- [HOW TO COMPLETE THIS TASK]
Make an exact copy of the records, leaving out the images.

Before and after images
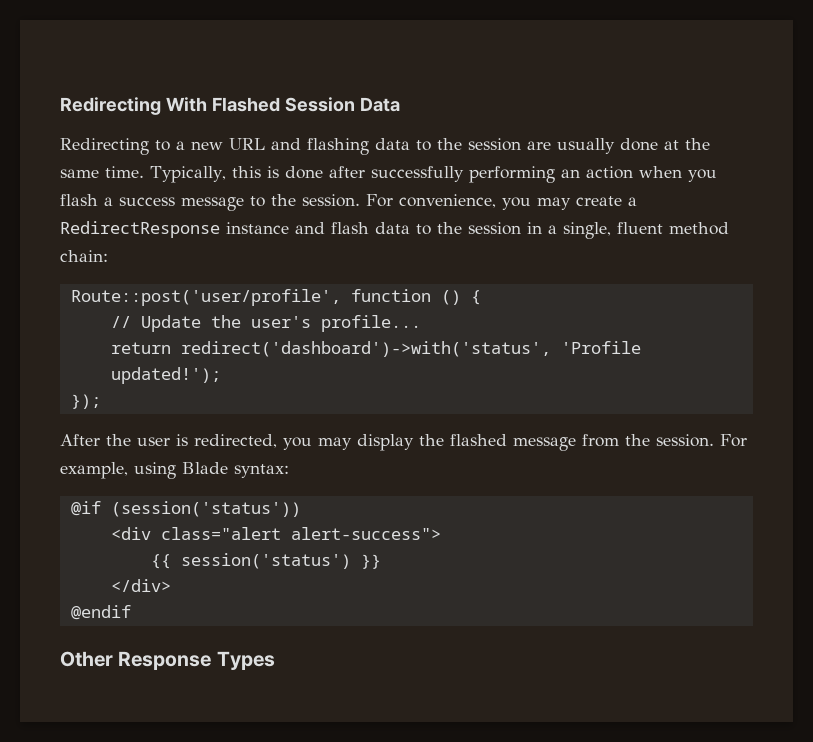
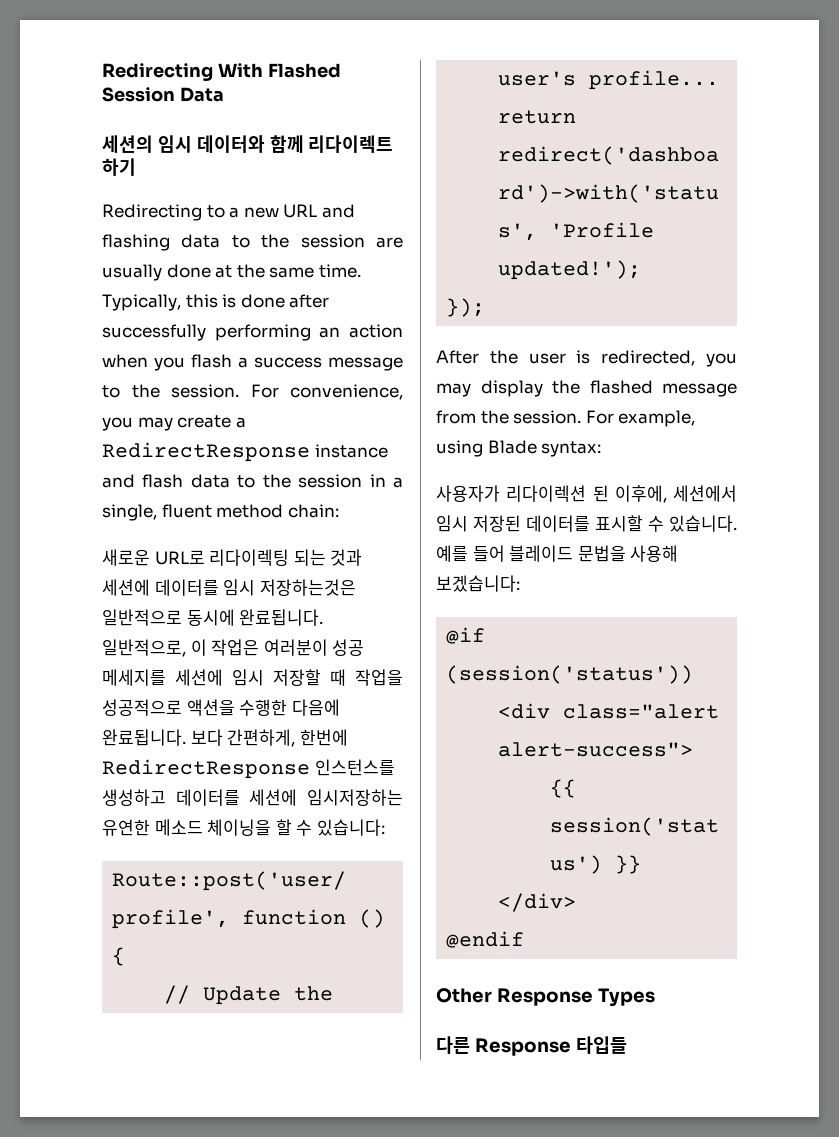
(400, 104) none -> [102,135,394,153] [102,158,136,176] // 세션의 임시 데이터와 함께 리다이렉트 하기
(108, 256) none -> [102,549,363,566] [102,579,356,596] [102,609,324,626] [102,639,365,657] [102,669,403,686] [102,699,340,716] [102,729,348,747] [102,759,395,779] [102,789,404,806] [102,819,385,836] // 새로운 URL로 리다이렉팅 되는 것과 세션에 데이터를 임시 저장하는것은 일반적으로 동시에 완료됩니다. 일반적으로, 이 작업은 여러분이 성공 메세지를 세션에 임시 저장할 때 작업을 성공적으로 액션을 수행한 다음에 완료됩니다. 보다 간편하게, 한번에 RedirectResponse 인스턴스를 생성하고 데이터를 세션에 임시저장하는 유연한 메소드 체이닝을 할 수 있습니다:
(289, 471) none -> [436,485,737,503] [436,515,737,532] [436,545,679,562] [436,575,520,592] // 사용자가 리다이렉션 된 이후에, 세션에서 임시 저장된 데이터를 표시할 수 있습니다. 예를 들어 블레이드 문법을 사용해 보겠습니다:
(275, 660) none -> [436,1036,627,1056] // 다른 Response 타입들

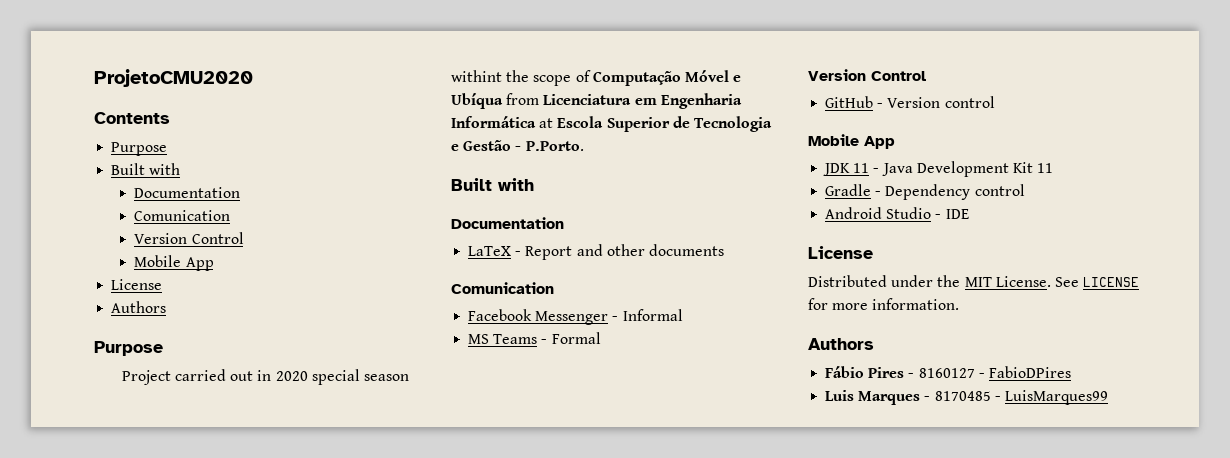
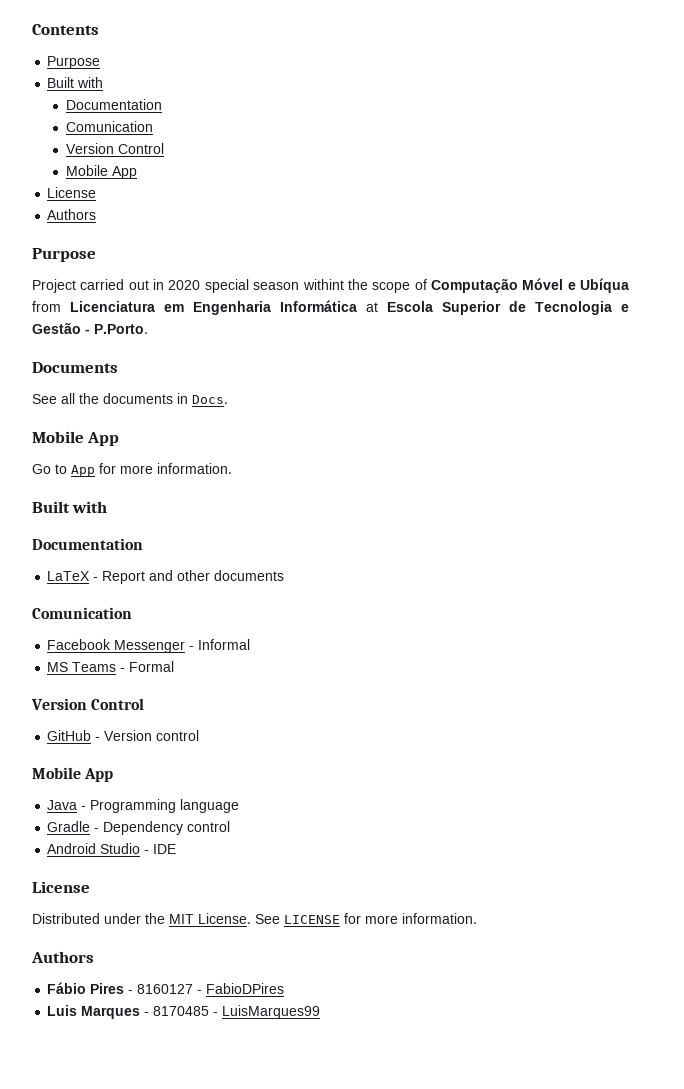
[94,69,253,87] ProjetoCMU2020 // -> (32, 29) none
(584, 146) none -> [32,362,118,373] [32,393,228,404] [32,431,120,446] [32,463,232,477] // Documents // See all the documents in Docs. // Mobile App // Go to App for more information.
[823,161,1054,177] JDK 11 - Java Development Kit 11 -> [47,799,240,813] Java - Programming language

- [RESPONSE TO THE EXERCISE]
(400, 104) none -> [102,135,394,153] [102,158,136,176] // 세션의 임시 데이터와 함께 리다이렉트 하기
(108, 256) none -> [102,549,363,566] [102,579,356,596] [102,609,324,626] [102,639,365,657] [102,669,403,686] [102,699,340,716] [102,729,348,747] [102,759,395,779] [102,789,404,806] [102,819,385,836] // 새로운 URL로 리다이렉팅 되는 것과 세션에 데이터를 임시 저장하는것은 일반적으로 동시에 완료됩니다. 일반적으로, 이 작업은 여러분이 성공 메세지를 세션에 임시 저장할 때 작업을 성공적으로 액션을 수행한 다음에 완료됩니다. 보다 간편하게, 한번에 RedirectResponse 인스턴스를 생성하고 데이터를 세션에 임시저장하는 유연한 메소드 체이닝을 할 수 있습니다:
(289, 471) none -> [436,485,737,503] [436,515,737,532] [436,545,679,562] [436,575,520,592] // 사용자가 리다이렉션 된 이후에, 세션에서 임시 저장된 데이터를 표시할 수 있습니다. 예를 들어 블레이드 문법을 사용해 보겠습니다:
(275, 660) none -> [436,1036,627,1056] // 다른 Response 타입들

[94,69,253,87] ProjetoCMU2020 // -> (32, 29) none
(584, 146) none -> [32,362,118,373] [32,393,228,404] [32,431,120,446] [32,463,232,477] // Documents // See all the documents in Docs. // Mobile App // Go to App for more information.
[823,161,1054,177] JDK 11 - Java Development Kit 11 -> [47,799,240,813] Java - Programming language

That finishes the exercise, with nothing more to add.